4. Februar 2022 | Private Equity
Von Philipp Habdank

Private Equity hat den Mittelstand geknackt, aber anders als ursprünglich gedacht. Was uns das Rekordjahr 2021 über einen Markt verrät, der zwar immer professioneller, doch in vielerlei Hinsicht einfach immer krasser wird.

Es war seit jeher der große Traum von Private Equity: Weniger brancheninternes Deal-Recycling, dafür mehr Nachfolgeregelungen im Mittelstand. Spätestens mit dem Rekordjahr 2021 dürfte sich der Traum erfüllt haben – wenn auch anders als gedacht. Fakt ist: Im Jahr Eins nach Corona gab es im mittelständischen Private-Equity-Markt mehr Primaries als Secondaries. Heißt: Private Equity hat häufiger direkt vom Inhaber als von einem anderen Investor gekauft.

Das berichtet das „Finance-Magazin“ im Rahmen der „Midmarket Buy-out-Liste„, die das CFO-Magazin einmal Jahr im Auftrag der Deutsche Beteiligungs AG (DBAG) erstellt. Gezählt werden alle Mehrheitsübernahmen von deutschen Mittelständlern durch einen Finanzinvestor mit Unternehmenswerten zwischen 50 Millionen und 250 Millionen Euro. Minderheitsbeteiligungen, GP-led Secondaries, Add-on-Transaktionen oder Verkäufe an Unternehmen (Trade Sales) werden nicht berücksichtigt.

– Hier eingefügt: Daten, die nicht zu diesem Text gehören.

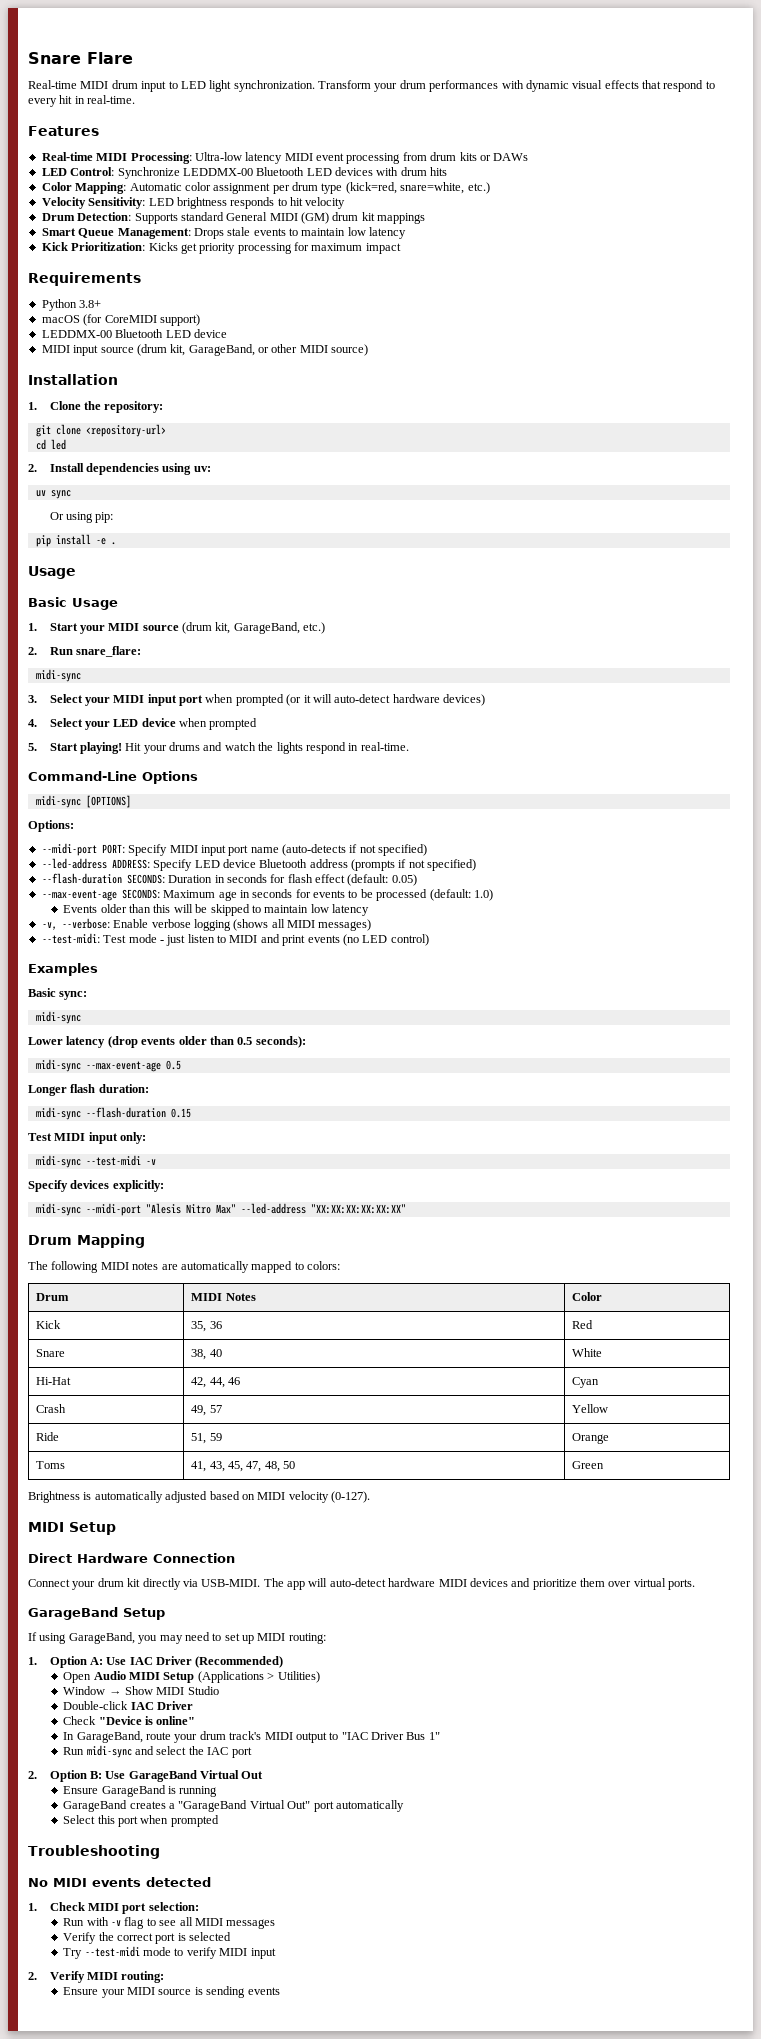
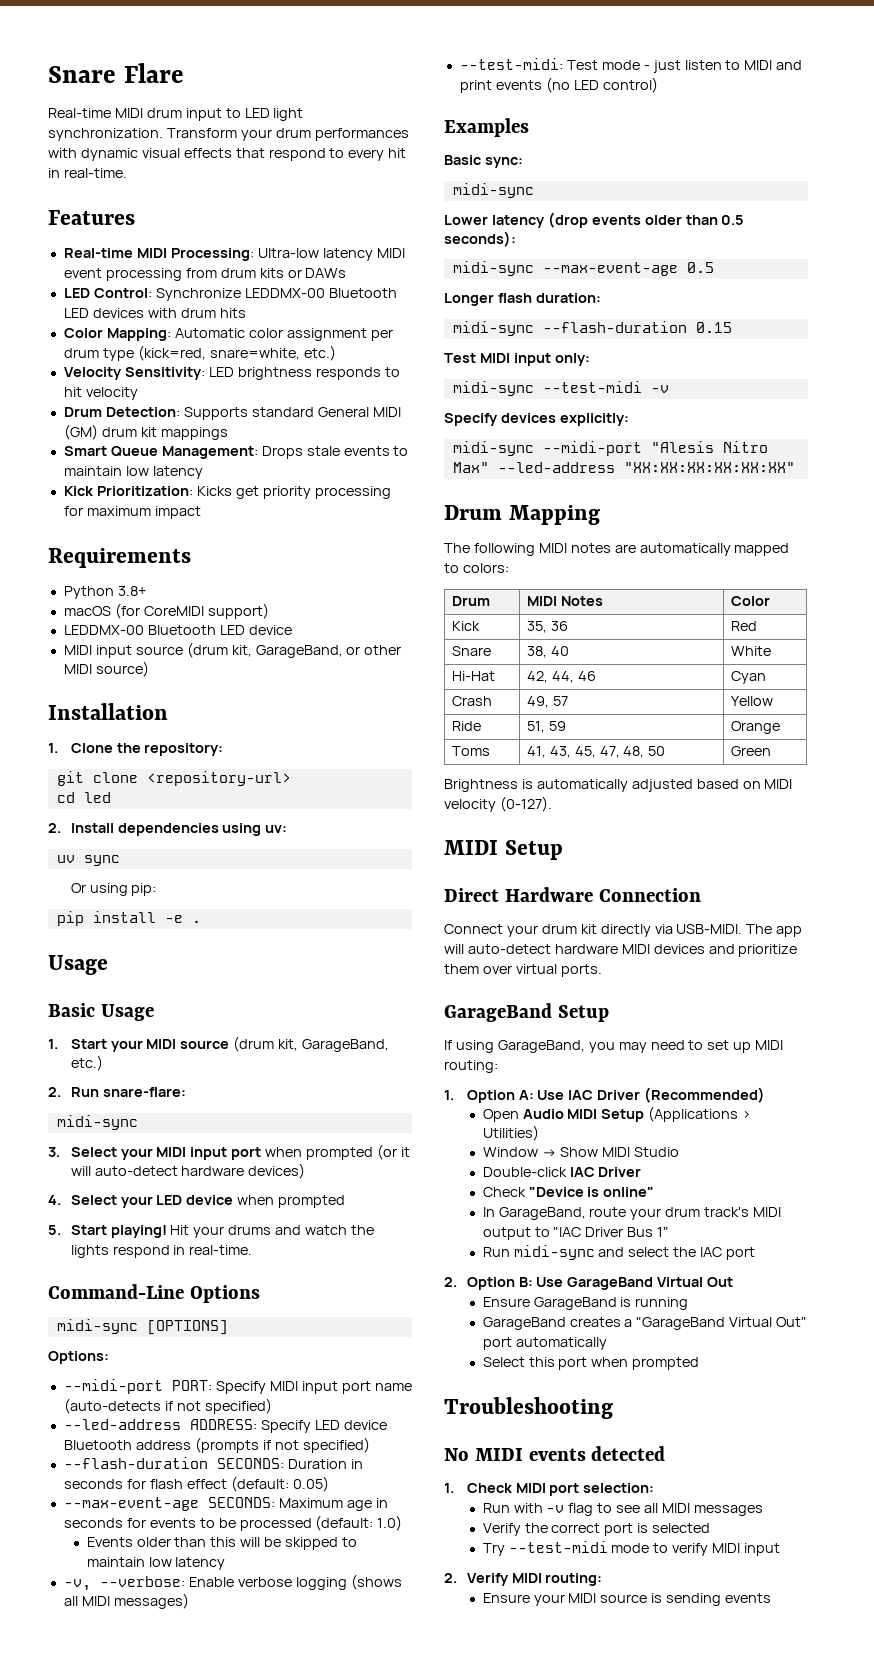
- 2. Run snare_flare:
+ 2. Run snare-flare:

Wie Online-Chefredakteur Michael Hedtstück im Podcast von „What’s up, Corporate Finance?“ berichtet, sind die Verkäufer selten Familienunternehmer in x-ter Generation, wo der 88-jährige Senior in einem schwachen Moment aus Versehen an Private Equity verkauft hat. Diese vielbeschworene Nachfolgewelle sei in Deutschland nie so richtig gekommen. Es ist offenbar die Gründerwelle, über die Private Equity den Mittelstand geknackt hat: solide aufgebaute Mittelständler, die der Gründer mit 60 Jahren für die nächste Wachstumsphase an Private Equity übergibt.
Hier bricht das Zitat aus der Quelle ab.